Lets look at these four factors one by one:
Product affordability, acceptability and availability is key – in Kerry’s case, even if absorbent products were the most suitable solution for her, the lack of infrastructure in her country, as in many others, to dispose of single use products is a huge challenge. So too is having a consistent supply chain to avoid stock outs. At the same time, washable products would be equally challenging as Kerry has limited access to water and space to dry them. If she had access to catheters, Kerry would still face challenges due to the lack of privacy and cleanliness of her toilet and bathing area; and disposal of course remains an issue. She needs a product that is reliably available and sustainable for her use in her environment.
Product affordability, acceptability and availability is key.
Provision, or the service delivery model which supports people’s access to the assistive technology they require is also critical. For continence products, this must include proper medical diagnosis in the first place, to ensure that a product is not provided when in fact medical or rehabilitation care could resolve the problem, and to identify the most appropriate product.

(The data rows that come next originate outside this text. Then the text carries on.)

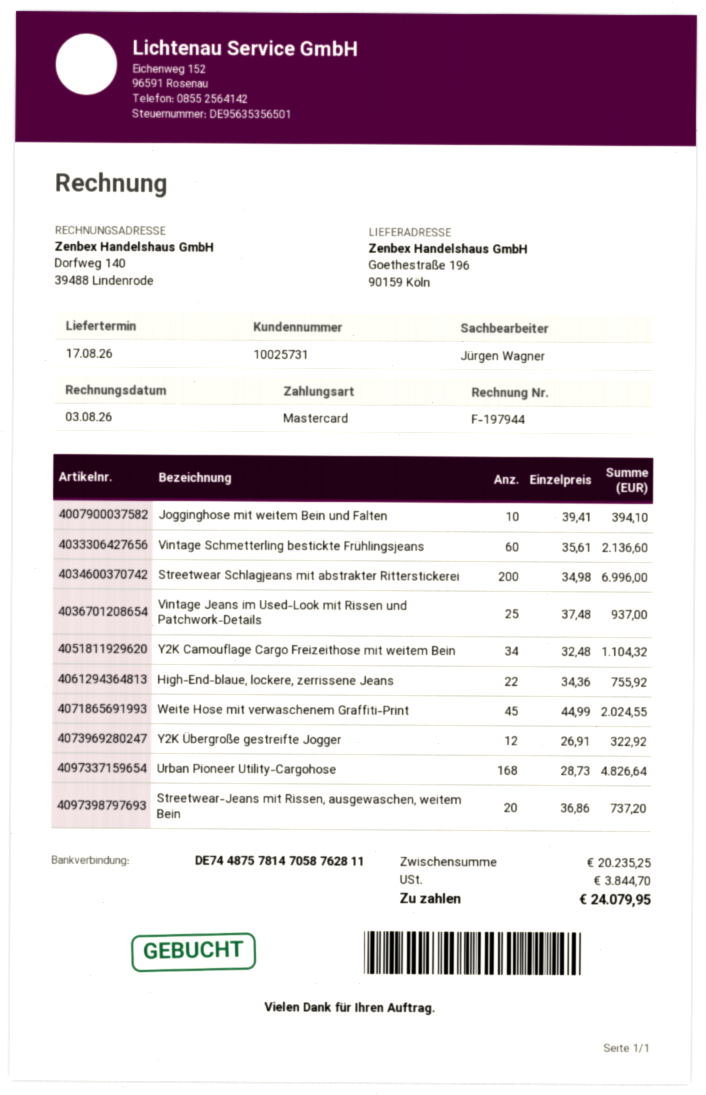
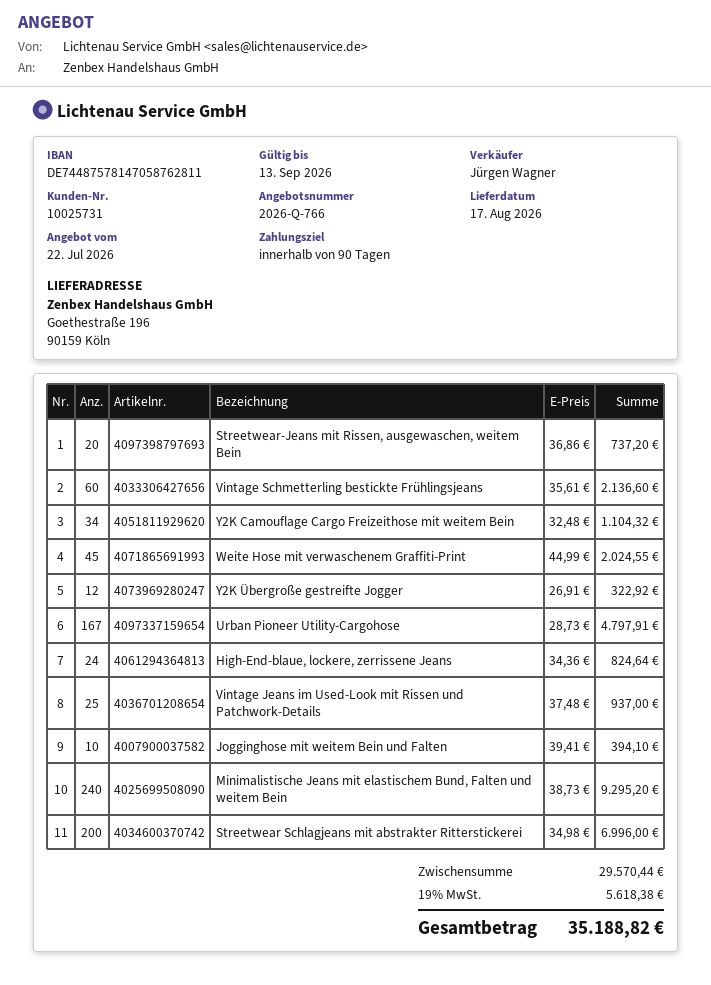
High-End-blaue, lockere, zerrissene Jeans: 22 x 34.36 = 755.92 -> 24 x 34.36 = 824.64
Urban Pioneer Utility-Cargohose: 168 x 28.73 = 4826.64 -> 167 x 28.73 = 4797.91
Minimalistische Jeans mit elastischem Bund, Falten und weitem Bein: none -> 240 x 38.73 = 9295.20
subtotal: 20235.25 -> 29570.44
tax: 3844.70 -> 5618.38
total: 24079.95 -> 35188.82

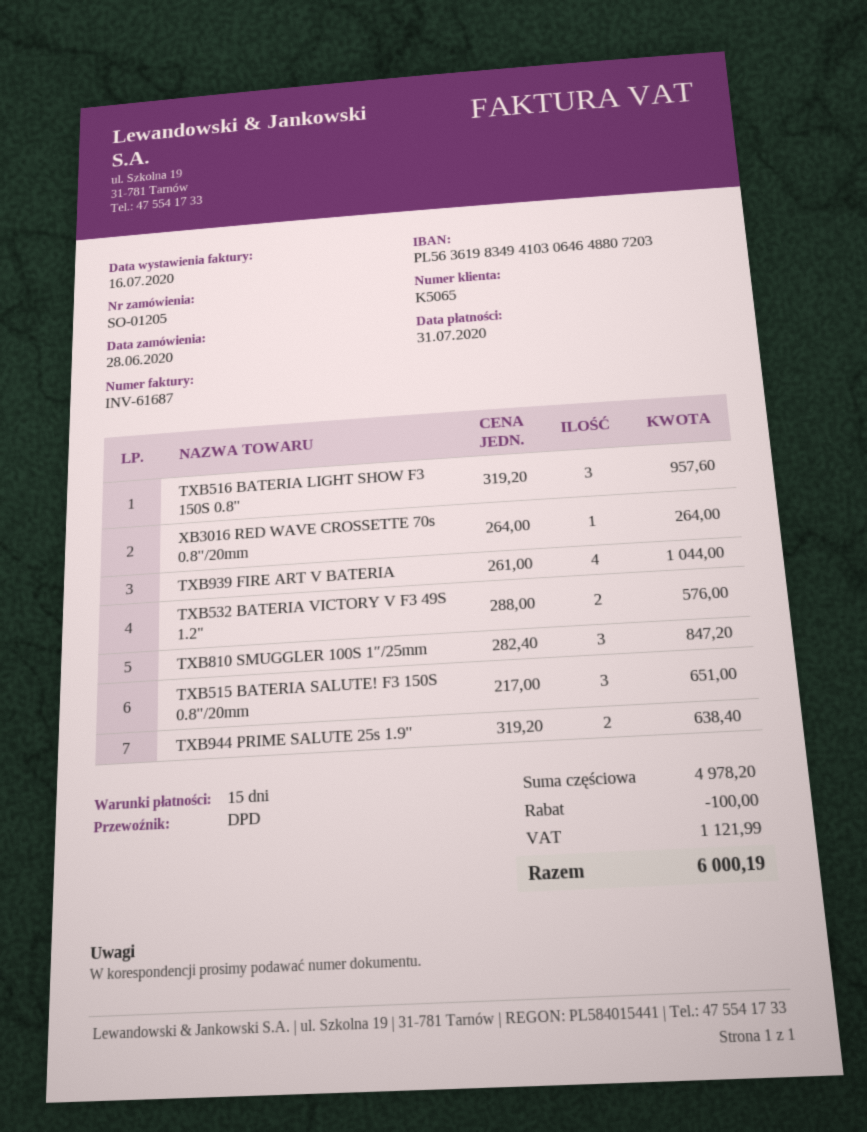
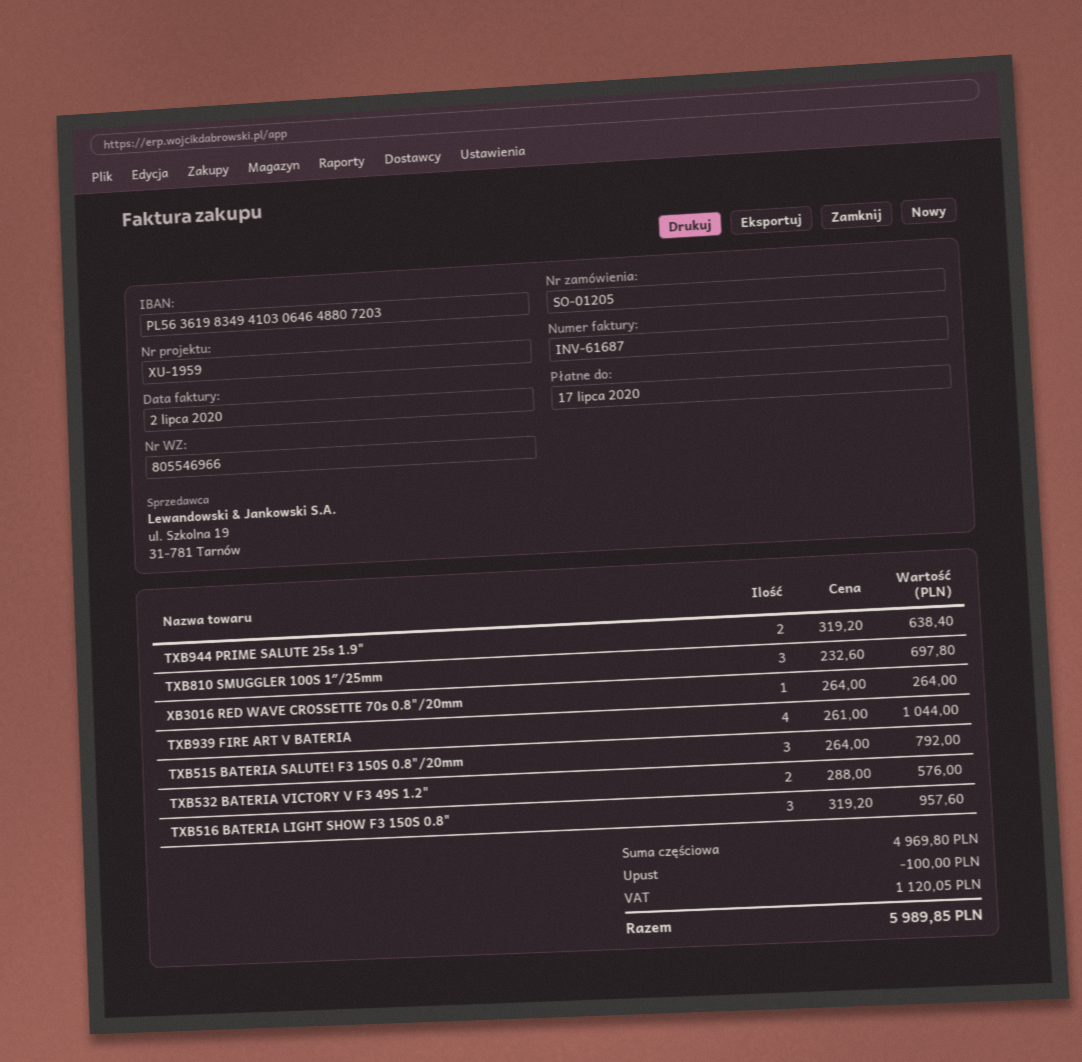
invoice date: 2020-07-16 -> 2020-07-02
due date: 2020-07-31 -> 2020-07-17
TXB810 SMUGGLER 100S 1″/25mm: 3 x 282.40 = 847.20 -> 3 x 232.60 = 697.80
TXB515 BATERIA SALUTE! F3 150S 0.8"/20mm: 3 x 217.00 = 651.00 -> 3 x 264.00 = 792.00
subtotal: 4978.20 -> 4969.80
tax: 1121.99 -> 1120.05
total: 6000.19 -> 5989.85

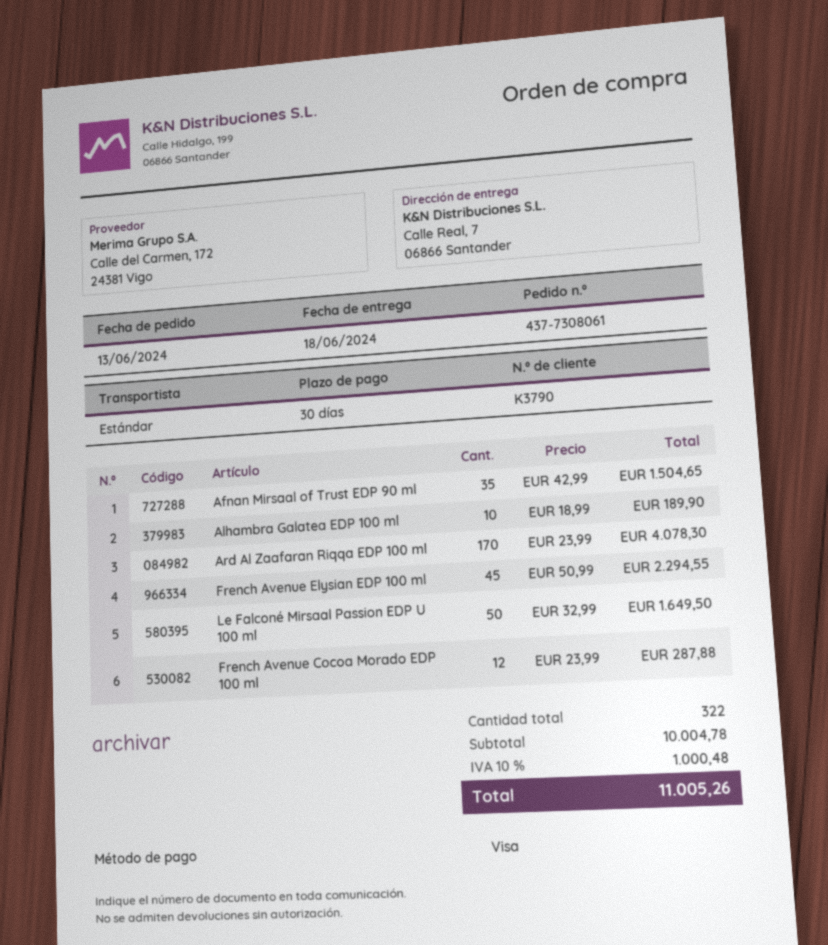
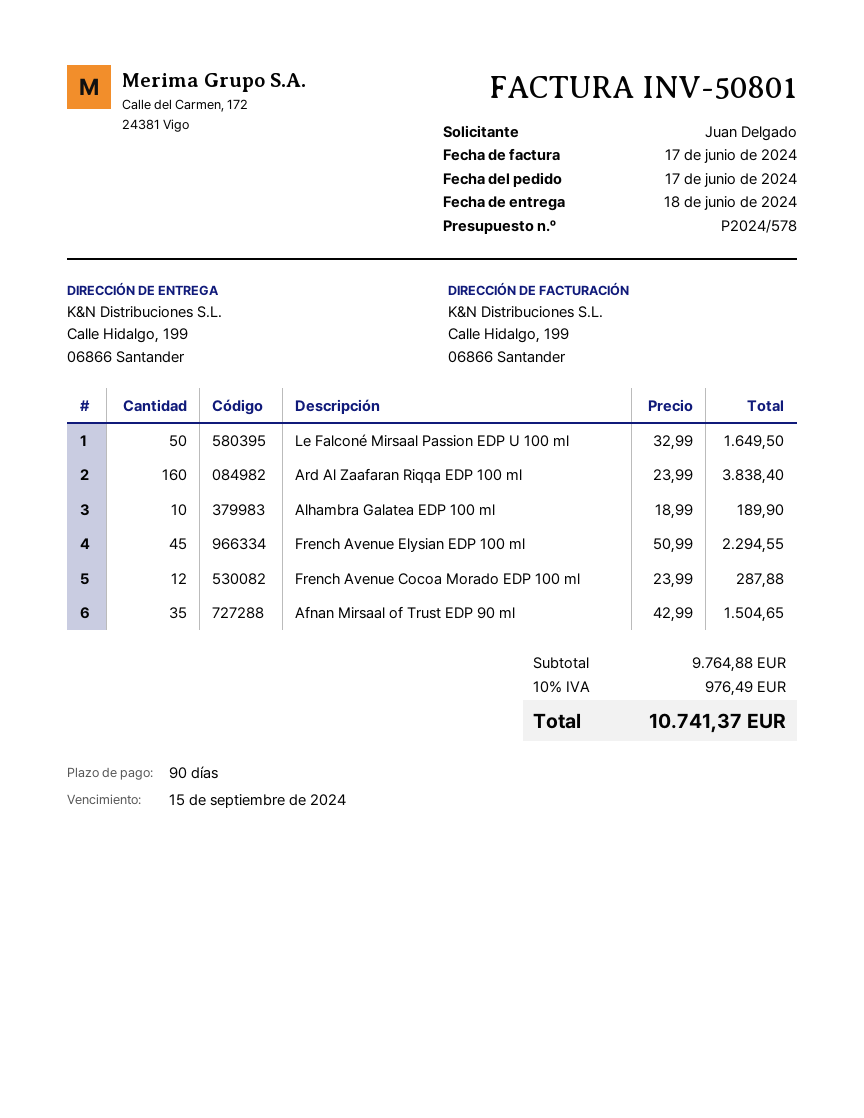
order date: 2024-06-13 -> 2024-06-17
payment terms: 30 days -> 90 days
ship to: Calle Real, 7, 06866 Santander -> Calle Hidalgo, 199, 06866 Santander
Ard Al Zaafaran Riqqa EDP 100 ml: 170 x 23.99 = 4078.30 -> 160 x 23.99 = 3838.40
subtotal: 10004.78 -> 9764.88
tax: 10% = 1000.48 -> 10% = 976.49
total: 11005.26 -> 10741.37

At present, our team is working with Southampton University to carry out research exploring the experiences of people in Romania, Papua New Guinea and India trialing absorbent washable products. A challenge in this project has been ensuring that people recruited to the trial are in fact candidates for absorbent products – rather than another continence solution. There is simply not the health services available, with trained personnel, to adequately assess and advise people about the most appropriate continence product for them – or in fact alternative product options.
Which leads me to the need for there to be personnel who are trained to identify who may need continence support, who have the training required to respond appropriately – whether that is a referral, for example by a health worker at primary health care level to more specialist care, or to take action themselves with safe provision of simple products.
The training we are carrying out in Papua New Guinea is part of a broader project to develop online training in assistive products for primary health personnel – which includes a module on absorbent products, with a module on catheters to follow. We have been hugely impressed by the response to the self care modules from primary health workers – who have reported that they have not previously considered asking their patients about issues with their self care, and did not consider that if they did there was anything that they could do. There is willingness – although without more human resources and the products being available, not a lot will in fact change.
Which is where policy comes in – because policy and financing mechanisms are required in order to support the provision of continence products to those in need, expansion of the scope of health personnel to include assistive technology in general, and continence products specifically; as well as there being cross sectoral issues such as waste management and the built environment.
In thinking about solutions – keep in mind the 5Ps – the people, products, provision systems, personnel and policy – that need to work together in order to create sustainable solutions.
And secondly – think about solutions that have the potential to be global in reach, that could work in the less than ideal settings that people such as Kerry live in – bearing in mind that 70% of the world’s population live in low and middle income countries and 10% live in extreme poverty – where the realities of daily living are very different to what is experienced in high income countries.
The article is based on Kylie Shae’s presentation at TISCARE2022-conference.